Across the entries that follow, how many lines have the word "blockchain" in them? Give only the number.

[Stored items]
———
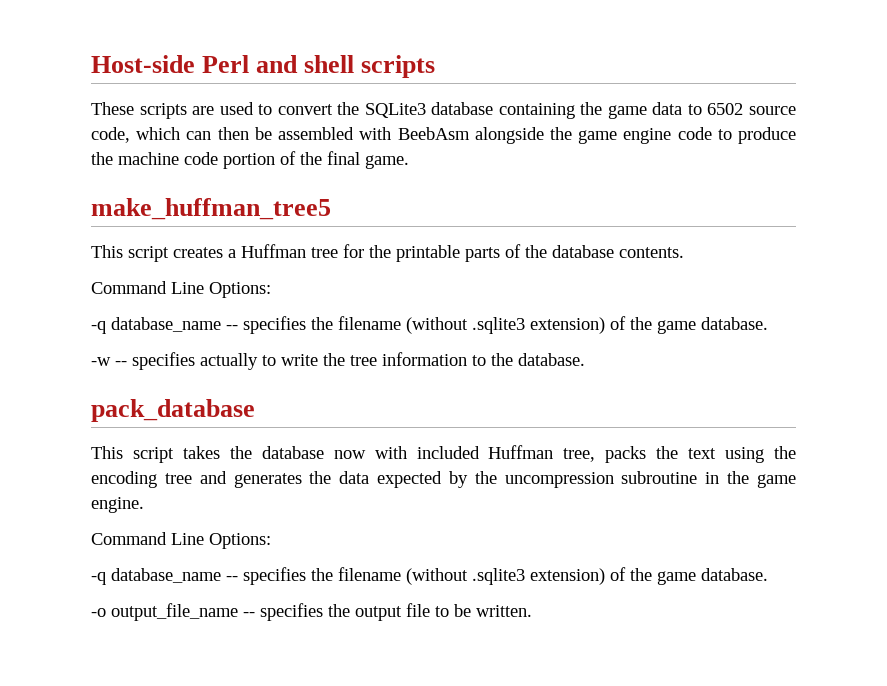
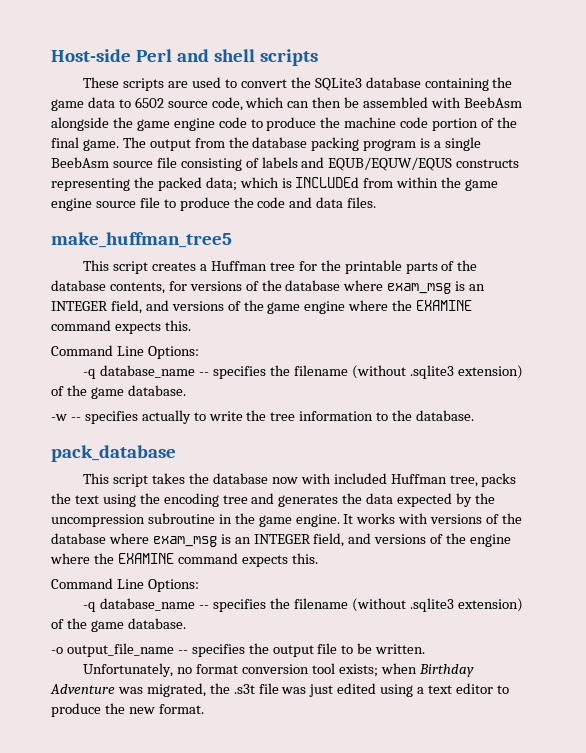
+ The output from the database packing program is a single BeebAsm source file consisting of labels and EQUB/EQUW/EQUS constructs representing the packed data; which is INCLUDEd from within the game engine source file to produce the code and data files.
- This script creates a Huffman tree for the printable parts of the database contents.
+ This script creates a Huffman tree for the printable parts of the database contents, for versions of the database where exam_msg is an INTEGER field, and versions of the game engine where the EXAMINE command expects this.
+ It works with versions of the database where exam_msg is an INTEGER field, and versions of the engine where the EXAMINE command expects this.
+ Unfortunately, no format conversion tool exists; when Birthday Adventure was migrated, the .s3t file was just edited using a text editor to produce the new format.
———
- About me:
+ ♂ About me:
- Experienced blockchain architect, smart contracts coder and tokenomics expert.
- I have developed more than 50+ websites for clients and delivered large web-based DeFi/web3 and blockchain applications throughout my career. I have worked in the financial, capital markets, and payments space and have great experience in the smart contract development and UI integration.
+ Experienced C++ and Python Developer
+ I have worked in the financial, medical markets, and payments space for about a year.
———
ANSWER TO THIS TASK:
2